# Oil sensor and filter o-ring questions??



## TN94z (Aug 13, 2007)

My wife's last trip to get her oil changed, she was told that she had an oil leak. The guy told her that the oil filter housing o-ring needed to be replaced. He also told her that the oil sensor needs to be replaced. Her car is a 2003 Altima with the 3.5. Can anyone tell me the location of these and how much trouble it is to replace? The housing o-ring sounds pretty obvious, but one thing I have learned from working on her car, is that it's not always as obvious as it sounds.


----------



## smj999smj (Jan 1, 2006)

There's actually a TSB (#NTB06-029) concerning the oil filter adapter (actually, it's an oil cooler) seal leak. The part number for the seal is B1304-43U00 and available from your Nissan dealer's parts dept. Remove the oil filter and the screw-on stud and seperate the cooler from the block. Replace the seal and reassemble, torqueing the screw stud to 33-39 ft./lbs. Install new oil filter, start engine, shut off engine and recheck oil level.

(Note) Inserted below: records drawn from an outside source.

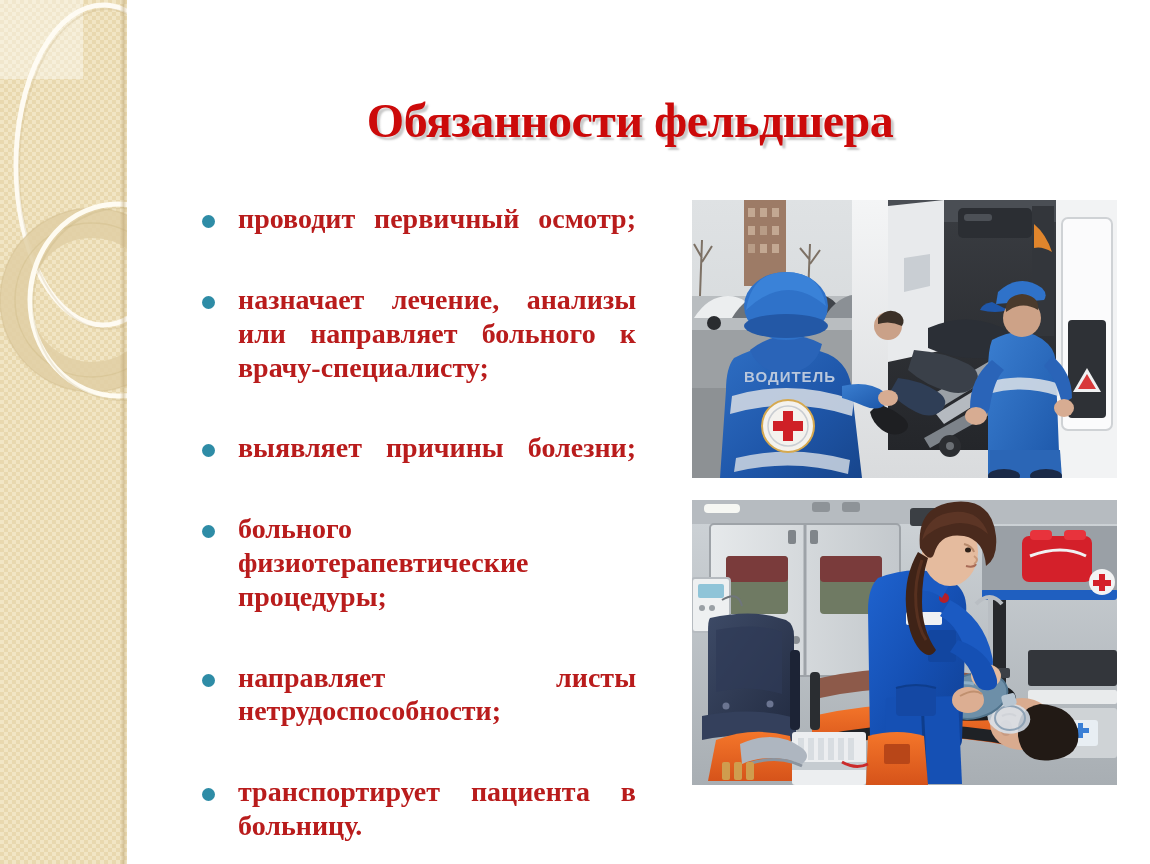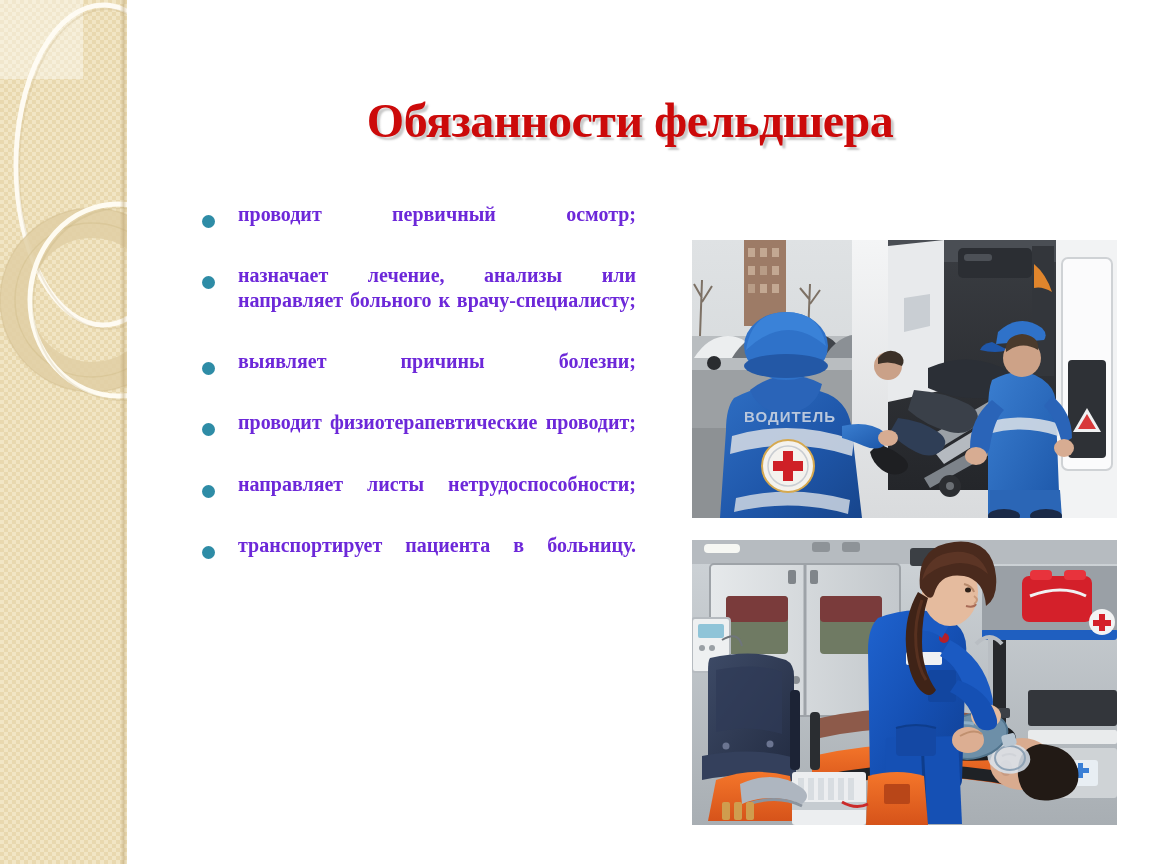"проводит первичный осмотр;" .bullet-item { color: #6d28d9 -> #b91c1c; font-size: 20px -> 28px }
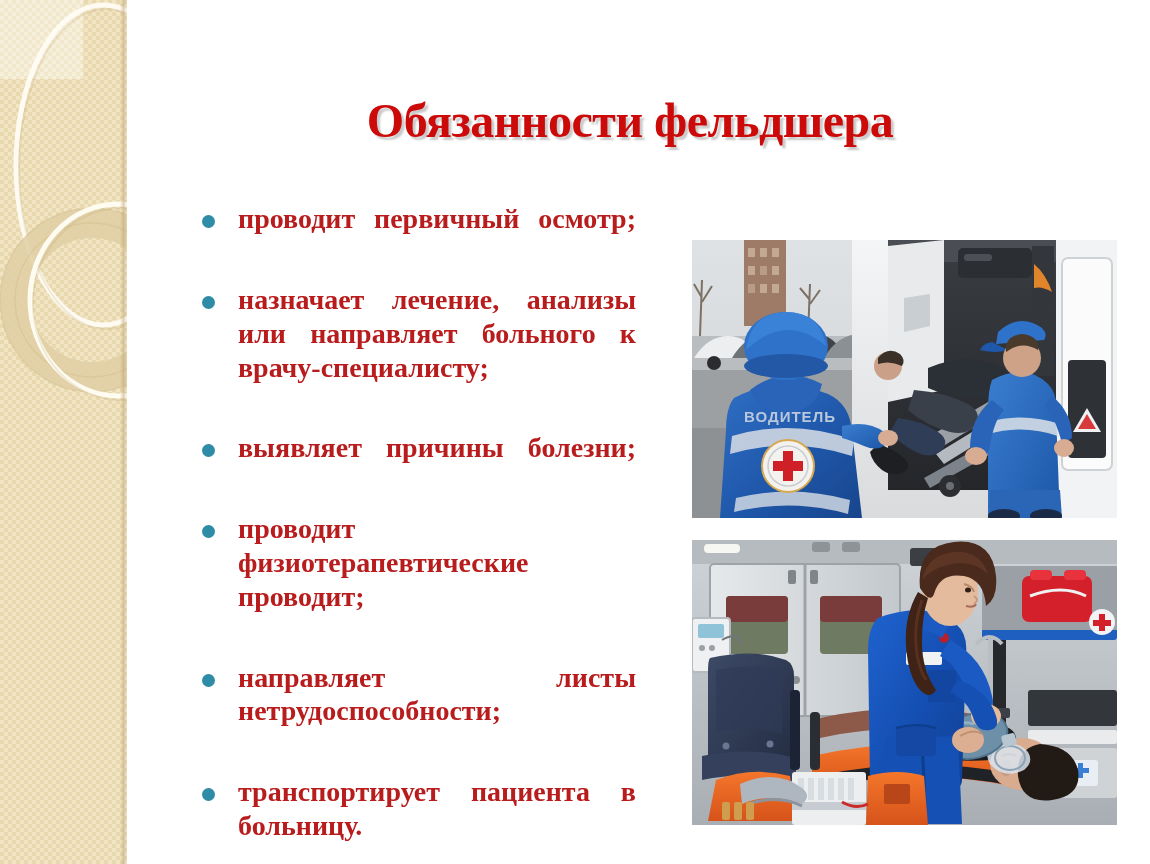"ВОДИТЕЛЬ" .photo { margin-top: 40px -> none }
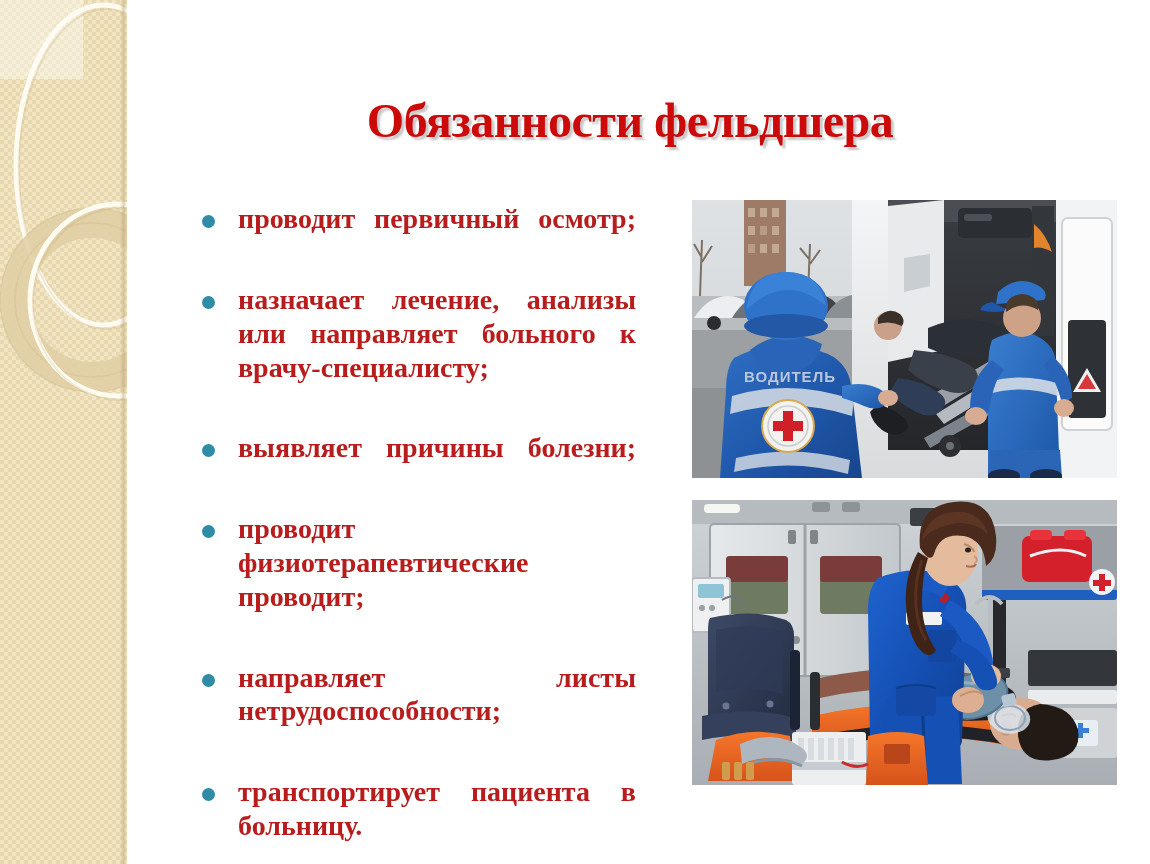"проводит физиотерапевтические проводит;" span.bullet-text { text: проводит физиотерапевтические проводит -> больного физиотерапевтические процедуры }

The oil sending unit isn't far from the oil filter. For both repairs, you'll need to get under the car. The sender is on the back, lower side of the engine. Unplug, unscrew, put a little teflon tape or sealant on the threads of the new sender and reverse order to install. There's a special socket for removing the oil sending unit, but, IIRC, you can use a 1-1/16" deep socket.


----------



## TN94z (Aug 13, 2007)

Great info!! Thanks man. We are about to go on vacation and I need to take care of this before we go.


----------



## GabeM (Dec 22, 2011)

*NTB06-029 is this a recall?*

Good Info, just got 2 questions:

1) Is this a recall?
2) how long does it take to replace the O-ring?


----------



## TN94z (Aug 13, 2007)

GabeM said:


> Good Info, just got 2 questions:
> 
> 1) Is this a recall?
> 2) how long does it take to replace the O-ring?


I don't know that it was a "recall" but a TSB. The guy at the Nissan place knew exactly what I was talking about and said it was a common problem on the Altimas and Maximas. As far as changing the O-ring, it took maybe 15 minutes. Pull the filter, pull the cooler, replace o-ring, and re-assemble.


----------



## smj999smj (Jan 1, 2006)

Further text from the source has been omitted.